Live Updates: Russia’s War in Ukraine

Inside a cell in a pre-trial detention center, allegedly used by Russian forces to imprison and torture civilians, on November 16, in Kherson, Ukraine. (Chris McGrath/Getty Images)

There is “increasing evidence” of “systemic war crimes” committed in “all areas where Russian forces have been deployed” in Ukraine, a senior US State Department official said on Monday.

“This includes deliberate, indiscriminate and disproportionate attacks against the civilian population and elements of the civilian infrastructure”, abuses against civilians and prisoners of war and “efforts to conceal these crimes”, reports of executions, of torture and sexual violence, United States Goodwill Ambassador for Global Criminal Justice Beth Van Schaack told reporters during a call.

Russia has been accused of deliberately targeting Ukraine’s civilian electricity grid with the aim of depriving the civilian population of electricity and heating, an act that would amount to a war crime.

Van Schaack said it was difficult to determine that particular individual strikes would be war crimes, noting that “each individual strike must be assessed against whether there were military objectives nearby, or whether they are ‘were purely civilian objects’, but said ‘there is a constant pattern of attacks on civilian elements.

Van Schaack also pointed to Russia’s “construction of a vast transnational infrastructure of filter operations, to which thousands of Ukrainian citizens have now been subjected”, which is a violation of international law.
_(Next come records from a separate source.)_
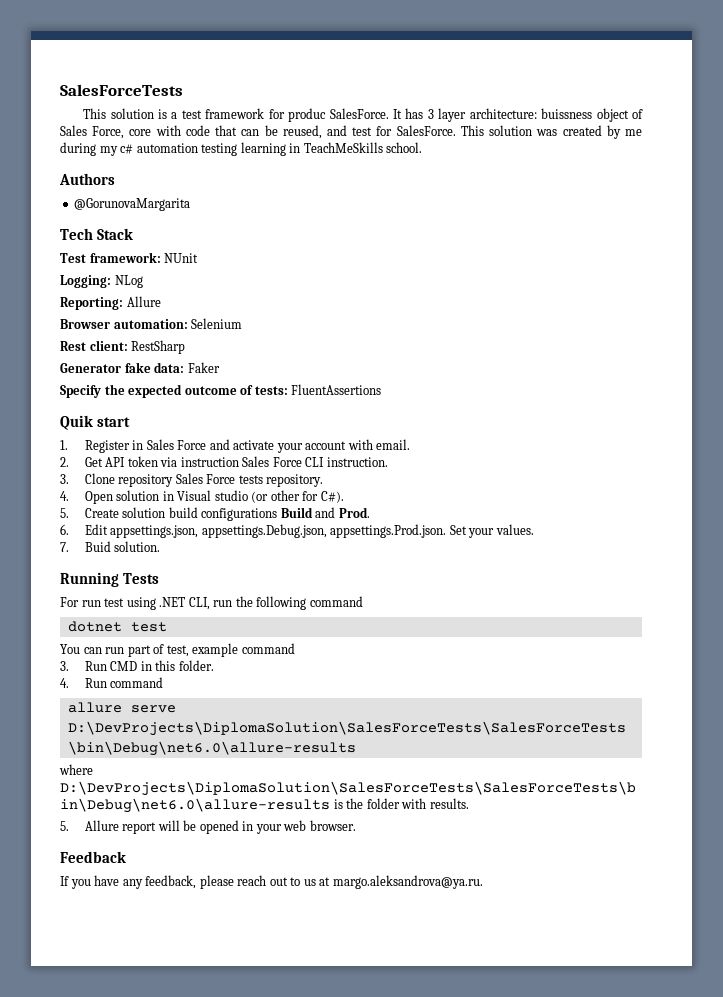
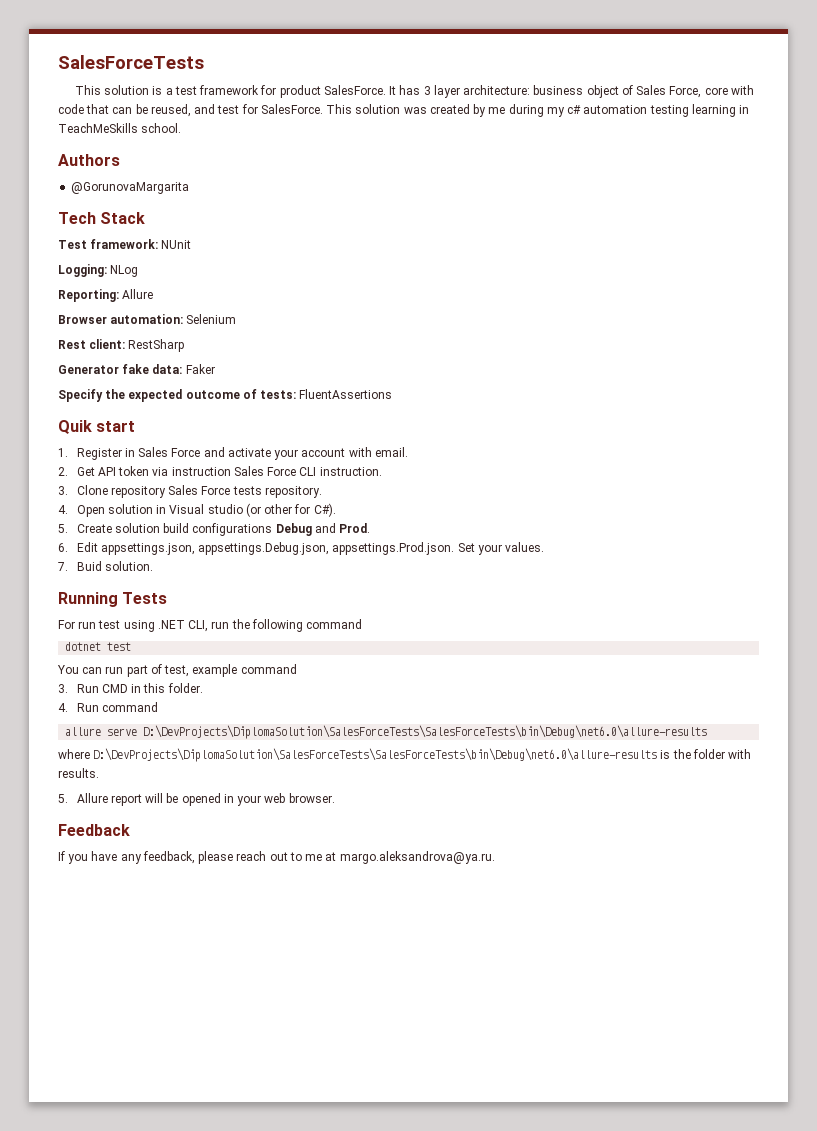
- This solution is a test framework for produc SalesForce.
+ This solution is a test framework for product SalesForce.
- It has 3 layer architecture: buissness object of Sales Force, core with code that can be reused, and test for SalesForce.
+ It has 3 layer architecture: business object of Sales Force, core with code that can be reused, and test for SalesForce.
- 5. Create solution build configurations Build and Prod.
+ 5. Create solution build configurations Debug and Prod.
- If you have any feedback, please reach out to us at margo.aleksandrova@ya.ru.
+ If you have any feedback, please reach out to me at margo.aleksandrova@ya.ru.

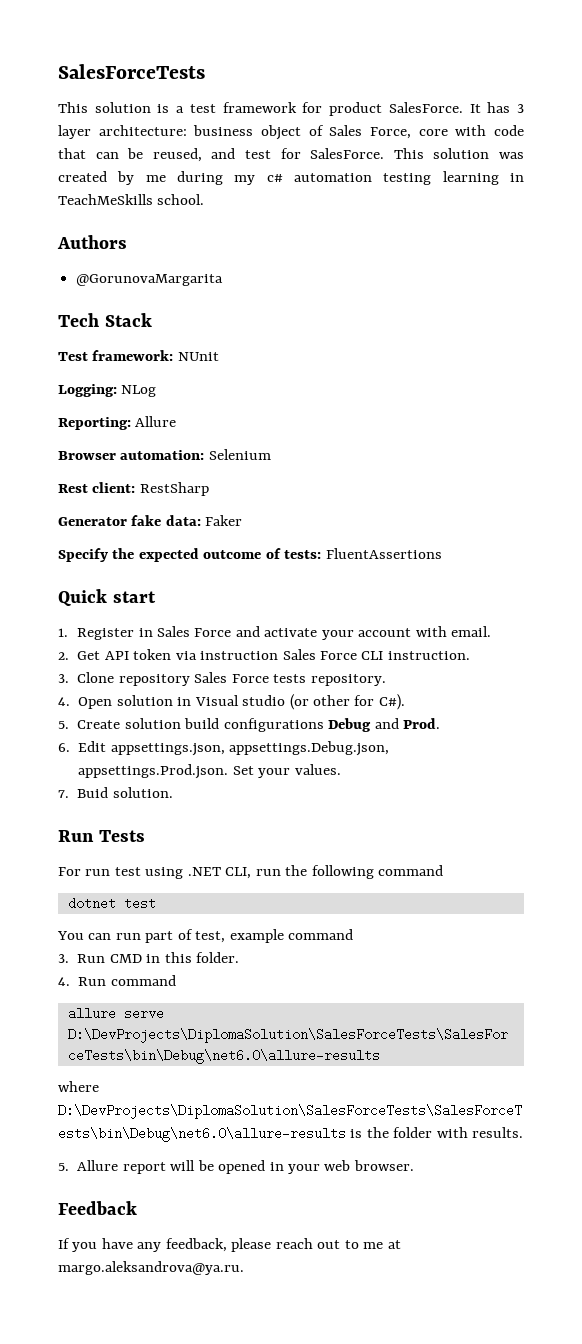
- Quik start
+ Quick start
- Running Tests
+ Run Tests

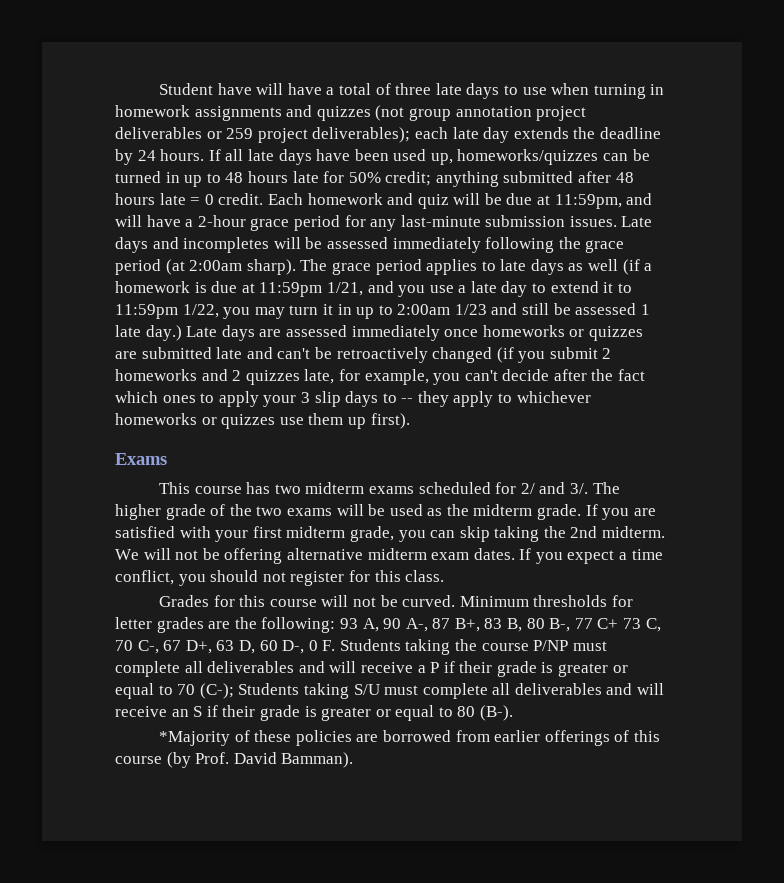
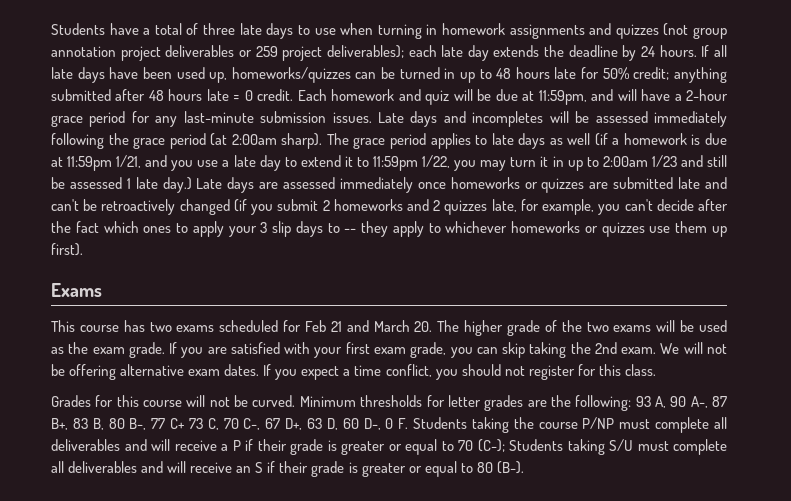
- Student have will have a total of three late days to use when turning in homework assignments and quizzes (not group annotation project deliverables or 259 project deliverables); each late day extends the deadline by 24 hours.
+ Students have a total of three late days to use when turning in homework assignments and quizzes (not group annotation project deliverables or 259 project deliverables); each late day extends the deadline by 24 hours.
- This course has two midterm exams scheduled for 2/ and 3/. The higher grade of the two exams will be used as the midterm grade.
+ This course has two exams scheduled for Feb 21 and March 20. The higher grade of the two exams will be used as the exam grade.
- If you are satisfied with your first midterm grade, you can skip taking the 2nd midterm.
+ If you are satisfied with your first exam grade, you can skip taking the 2nd exam.
- We will not be offering alternative midterm exam dates.
+ We will not be offering alternative exam dates.
- *Majority of these policies are borrowed from earlier offerings of this course (by Prof. David Bamman).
“There are compelling reports describing physical and psychological abuse, including summary executions, in the operations, forcible transfer and deportation of thousands of Ukrainian children, who were forcibly abducted and adopted by families in Russia,” she said.

The United States supports the International Criminal Court, the Ukrainian Attorney General’s Office – which “has already identified thousands of incidents that may constitute war crimes” – the United Nations Commission of Inquiry, a joint investigative team European, said Van Schaack.